> [How to complete this task] Copy exactly the lines of the material below that run from the one containing "total: 1836.71 -> 1702.96" through the one containing "Mr Beast Collector Briefcase: 7 -> 5". Copy no other lines.

> [Data]
######
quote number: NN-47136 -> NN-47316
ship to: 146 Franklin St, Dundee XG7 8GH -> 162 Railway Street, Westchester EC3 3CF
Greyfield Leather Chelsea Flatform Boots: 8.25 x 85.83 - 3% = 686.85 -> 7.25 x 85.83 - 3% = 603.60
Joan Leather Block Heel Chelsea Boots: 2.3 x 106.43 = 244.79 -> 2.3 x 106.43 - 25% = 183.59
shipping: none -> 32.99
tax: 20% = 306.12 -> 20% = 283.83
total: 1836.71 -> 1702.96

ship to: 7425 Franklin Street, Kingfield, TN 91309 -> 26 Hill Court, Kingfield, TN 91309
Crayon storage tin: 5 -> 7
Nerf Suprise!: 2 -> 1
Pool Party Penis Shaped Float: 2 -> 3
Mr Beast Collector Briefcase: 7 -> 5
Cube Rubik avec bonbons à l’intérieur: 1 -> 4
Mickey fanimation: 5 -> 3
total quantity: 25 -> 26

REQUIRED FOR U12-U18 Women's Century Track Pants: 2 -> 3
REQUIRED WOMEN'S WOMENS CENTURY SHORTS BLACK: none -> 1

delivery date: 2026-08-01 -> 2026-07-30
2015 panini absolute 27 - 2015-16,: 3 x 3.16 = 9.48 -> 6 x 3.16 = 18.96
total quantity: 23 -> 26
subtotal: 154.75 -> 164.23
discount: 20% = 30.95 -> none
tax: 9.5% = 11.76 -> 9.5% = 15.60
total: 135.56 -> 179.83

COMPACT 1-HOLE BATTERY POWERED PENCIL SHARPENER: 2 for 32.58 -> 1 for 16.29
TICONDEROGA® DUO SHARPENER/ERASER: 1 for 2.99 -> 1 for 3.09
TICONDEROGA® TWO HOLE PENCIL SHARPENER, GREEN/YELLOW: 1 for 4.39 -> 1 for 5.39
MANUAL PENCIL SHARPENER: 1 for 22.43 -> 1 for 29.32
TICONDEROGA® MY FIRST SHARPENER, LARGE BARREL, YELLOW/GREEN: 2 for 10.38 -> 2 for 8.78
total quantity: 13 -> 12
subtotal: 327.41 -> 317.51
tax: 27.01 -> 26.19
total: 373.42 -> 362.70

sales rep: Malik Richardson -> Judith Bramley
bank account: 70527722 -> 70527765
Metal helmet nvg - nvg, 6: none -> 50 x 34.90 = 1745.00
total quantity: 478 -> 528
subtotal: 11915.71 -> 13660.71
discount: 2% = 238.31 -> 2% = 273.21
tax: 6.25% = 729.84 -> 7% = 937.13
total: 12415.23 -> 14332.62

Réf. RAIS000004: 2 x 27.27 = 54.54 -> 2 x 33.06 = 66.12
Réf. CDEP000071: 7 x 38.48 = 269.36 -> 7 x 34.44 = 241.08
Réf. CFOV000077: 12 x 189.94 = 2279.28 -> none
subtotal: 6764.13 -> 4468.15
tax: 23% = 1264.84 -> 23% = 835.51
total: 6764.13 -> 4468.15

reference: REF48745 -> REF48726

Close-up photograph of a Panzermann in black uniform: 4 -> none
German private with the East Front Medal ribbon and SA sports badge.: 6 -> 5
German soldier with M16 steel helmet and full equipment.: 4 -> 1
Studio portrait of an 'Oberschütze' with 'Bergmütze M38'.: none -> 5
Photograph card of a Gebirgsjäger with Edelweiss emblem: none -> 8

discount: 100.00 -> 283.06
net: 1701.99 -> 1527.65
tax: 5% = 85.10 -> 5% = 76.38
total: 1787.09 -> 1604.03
######
> [Written reply]
total: 1836.71 -> 1702.96

ship to: 7425 Franklin Street, Kingfield, TN 91309 -> 26 Hill Court, Kingfield, TN 91309
Crayon storage tin: 5 -> 7
Nerf Suprise!: 2 -> 1
Pool Party Penis Shaped Float: 2 -> 3
Mr Beast Collector Briefcase: 7 -> 5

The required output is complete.